Cuando el canciller Felipe Pérez Roque y el secretario del Consejo de Estado y de Ministros Carlos Lage explotaron, la gente primero se extrañó, pero después transitaron por una fase alborozada. Pensaron que al fin la cosa se movía. Luego las noticias oficiales informaron que eran unos indignos y engolosinados con las mieles del poder y devinieron en un par de pobres diablos, sobre todo el ex ministro de Relaciones Exteriores, al que han visto donando sangre por su Comité de Defensa de la Revolución.

Hace poco el ex secretario Carlos Lage subió a un ómnibus en Alta Habana y dicen que varias personas, incluso mujeres, se pusieron de pie y cedieron el asiento a tan alto ex cuadro del partido comunista.

Carlos Valenciaga, otro que explotó de manera radical, ex jefe de despacho del comandante en jefe, trabaja ahora en la Biblioteca Nacional y otro miembro del Buró Político explotado, antiguo primer secretario de la Unión de Jóvenes Comunista, Otto Rivero, cuentan que es el administrador del parque Almendares.

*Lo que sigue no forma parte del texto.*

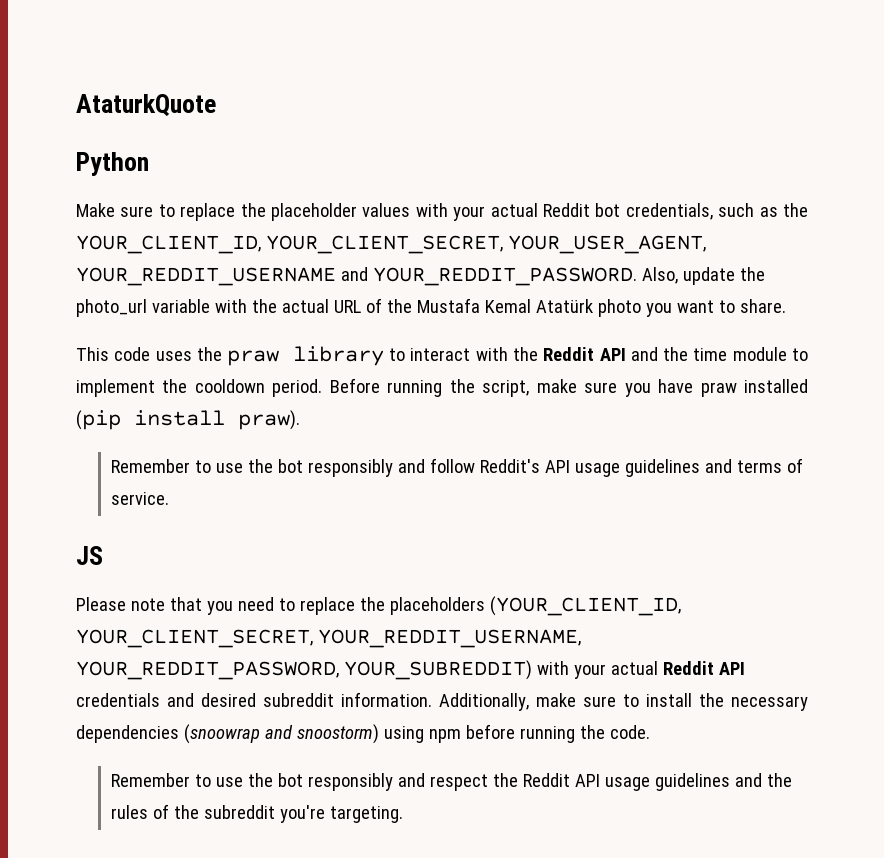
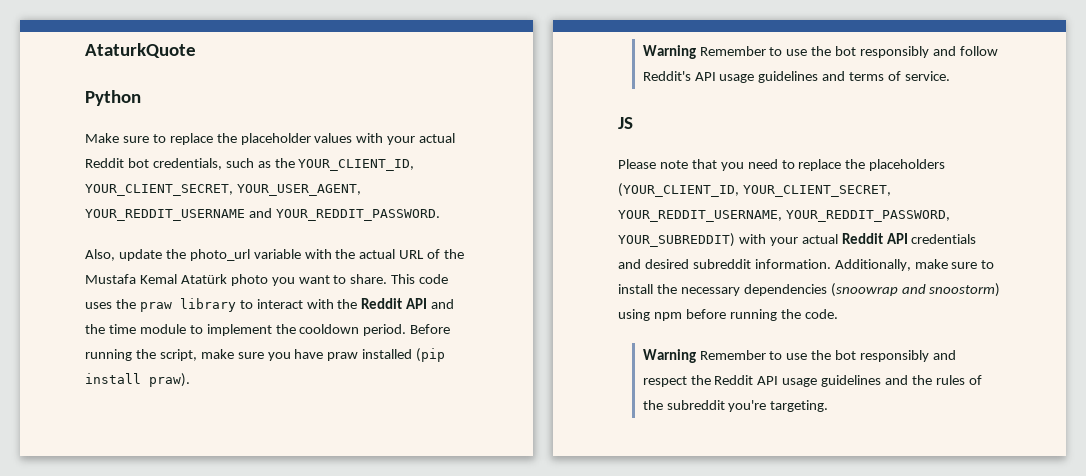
- Make sure to replace the placeholder values with your actual Reddit bot credentials, such as the YOUR_CLIENT_ID, YOUR_CLIENT_SECRET, YOUR_USER_AGENT, YOUR_REDDIT_USERNAME and YOUR_REDDIT_PASSWORD. Also, update the photo_url variable with the actual URL of the Mustafa Kemal Atatürk photo you want to share.
- This code uses the praw library to interact with the Reddit API and the time module to implement the cooldown period.
+ Make sure to replace the placeholder values with your actual Reddit bot credentials, such as the YOUR_CLIENT_ID, YOUR_CLIENT_SECRET, YOUR_USER_AGENT, YOUR_REDDIT_USERNAME and YOUR_REDDIT_PASSWORD.
+ Also, update the photo_url variable with the actual URL of the Mustafa Kemal Atatürk photo you want to share. This code uses the praw library to interact with the Reddit API and the time module to implement the cooldown period.
- Remember to use the bot responsibly and follow Reddit's API usage guidelines and terms of service.
+ Warning Remember to use the bot responsibly and follow Reddit's API usage guidelines and terms of service.
- Remember to use the bot responsibly and respect the Reddit API usage guidelines and the rules of the subreddit you're targeting.
+ Warning Remember to use the bot responsibly and respect the Reddit API usage guidelines and the rules of the subreddit you're targeting.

El presidente del Banco Central de Cuba, Francisco Soberón, no explotó textualmente porque todos los billetes que circulaban en Cuba llevaban su firma, cambiarlos exigiría un gasto gigantesco, innecesario. Su consigna “Ahorro o Muerte” y su protagonismo en la política monetaria que estableció un gravamen sobre el canje con el dólar, unida a su cooperación fundamental que propugnó el dualismo de las monedas circulantes, fueron su patente de corso que le permitió abandonar la escena a un retiro honroso para según él, cumplir un viejo sueño: escribir sobre economía e investigaciones de las finanzas.

Muchos dirigentes y funcionarios públicos viven hoy en Cuba con el temor latente de explotar de un momento a otro. El detonador pueden ser propinar unos puñetazos sobre la mesa, como aquel aspaviento de Iroel Sánchez, Presidente del Instituto Cubano del Libro, destituido de su cargo cuando en una reunión del Ministerio de Cultura perdió la tabla, que es la locución conque se dibuja en la jerga popular perder la paciencia.

Otras expresiones que definen la desaparición intempestiva del contexto social por la aplicación de una medida disciplinaria fuerte, además de explotar son: salir por el techo, irse del parque, salir del aire. La mecha casi siempre es una serie de eventos clásicos, casi invisibles, que van tendiendo la cama, frase que define la preparación del teatro de operaciones por parte de los superiores para que suceda la explosión, como ha sido en este caso del carnicero de Jaimanitas, que de tanto meter la mano en la masa terminaron cortándosela.